▶ WHAT IS REQUIRED: From the data below, return the exact lines starting at the line containing "[618,190,671,207] Bayes. ->" and ending at the line containing "[643,362,702,374] MCMC. ->", both included, and nothing else.

▶ DATA RECORDS:
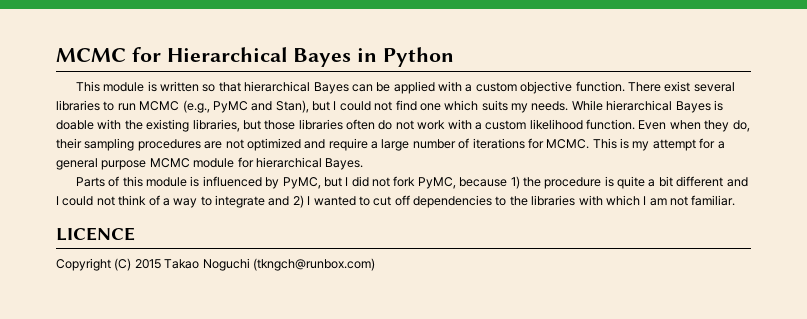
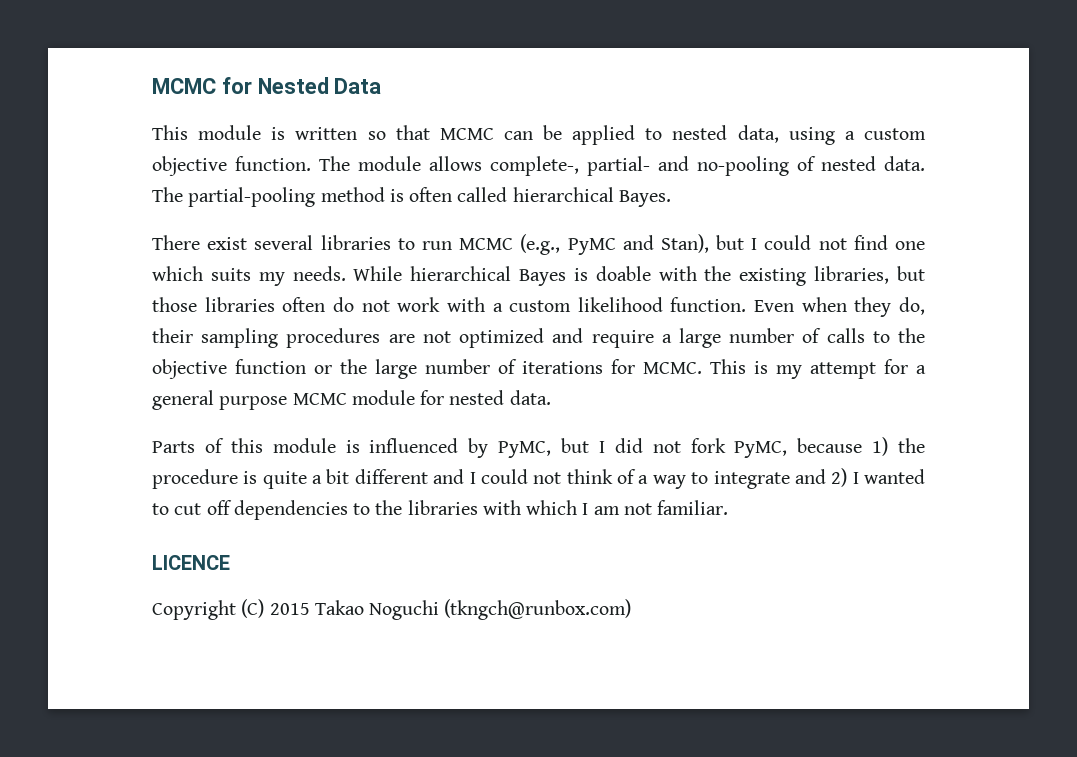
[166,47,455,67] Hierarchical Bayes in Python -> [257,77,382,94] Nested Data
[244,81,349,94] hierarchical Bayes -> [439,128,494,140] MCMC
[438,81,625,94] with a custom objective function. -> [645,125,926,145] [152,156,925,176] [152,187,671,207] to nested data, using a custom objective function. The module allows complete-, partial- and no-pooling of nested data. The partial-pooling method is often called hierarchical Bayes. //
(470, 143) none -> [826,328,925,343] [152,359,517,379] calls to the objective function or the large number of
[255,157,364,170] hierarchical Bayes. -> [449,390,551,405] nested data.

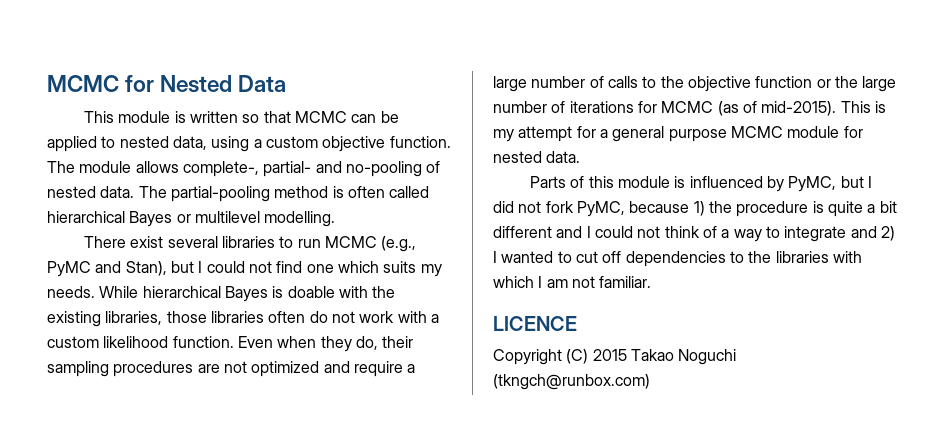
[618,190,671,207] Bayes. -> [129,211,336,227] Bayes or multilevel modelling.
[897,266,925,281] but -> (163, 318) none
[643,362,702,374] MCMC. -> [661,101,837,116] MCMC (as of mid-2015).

---

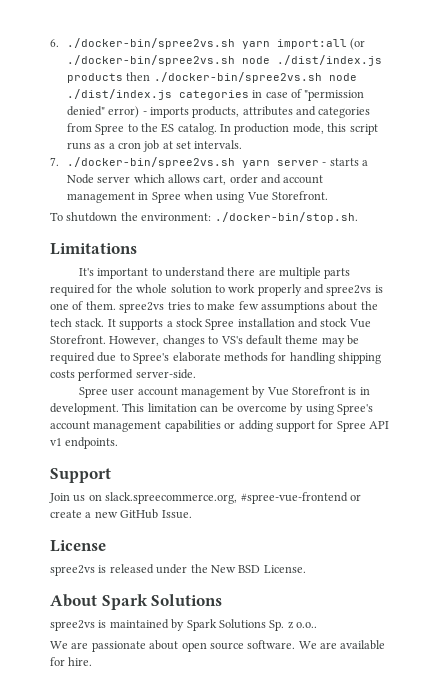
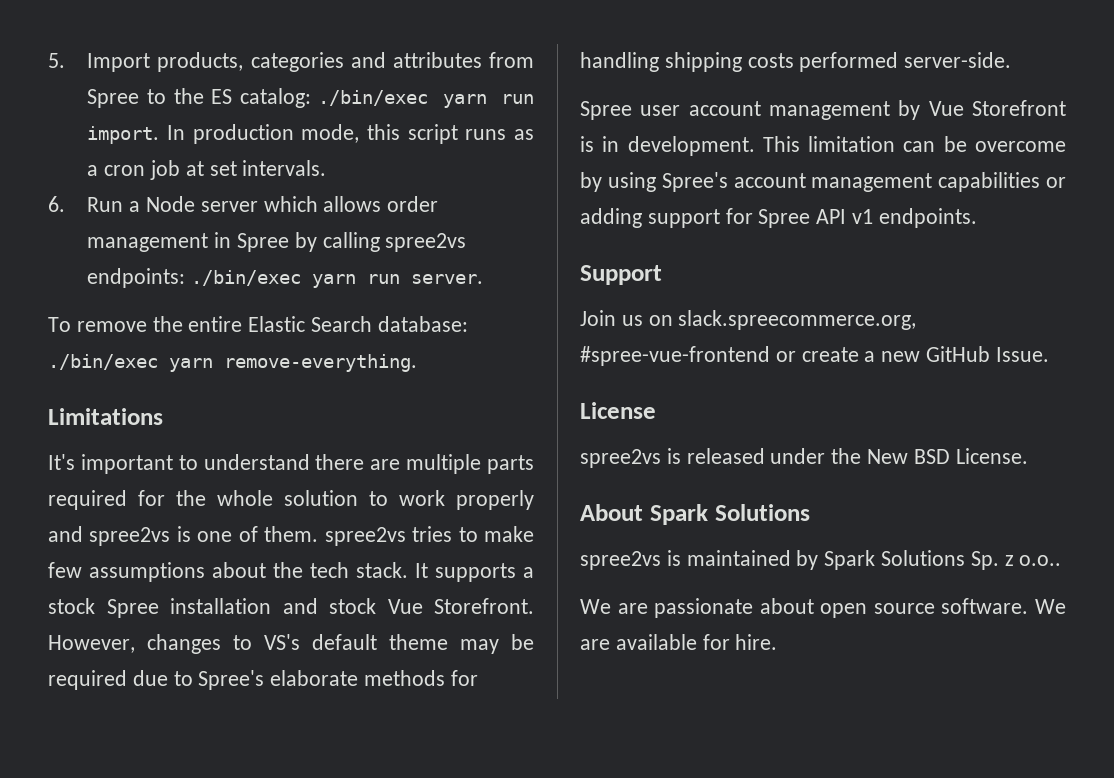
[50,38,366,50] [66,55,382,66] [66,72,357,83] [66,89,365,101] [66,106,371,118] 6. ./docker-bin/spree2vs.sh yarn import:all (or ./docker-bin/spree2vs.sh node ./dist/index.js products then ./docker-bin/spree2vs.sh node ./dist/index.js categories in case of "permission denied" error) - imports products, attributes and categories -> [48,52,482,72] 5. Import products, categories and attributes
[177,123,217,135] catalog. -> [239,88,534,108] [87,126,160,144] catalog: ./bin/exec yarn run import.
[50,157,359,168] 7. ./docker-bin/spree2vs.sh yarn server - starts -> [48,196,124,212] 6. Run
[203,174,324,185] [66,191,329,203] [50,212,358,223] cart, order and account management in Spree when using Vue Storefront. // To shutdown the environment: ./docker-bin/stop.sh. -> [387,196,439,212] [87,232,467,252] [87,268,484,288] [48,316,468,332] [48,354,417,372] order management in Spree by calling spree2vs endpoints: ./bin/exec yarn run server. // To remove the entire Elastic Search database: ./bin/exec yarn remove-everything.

▶ YOUR SOLUTION:
[618,190,671,207] Bayes. -> [129,211,336,227] Bayes or multilevel modelling.
[897,266,925,281] but -> (163, 318) none
[643,362,702,374] MCMC. -> [661,101,837,116] MCMC (as of mid-2015).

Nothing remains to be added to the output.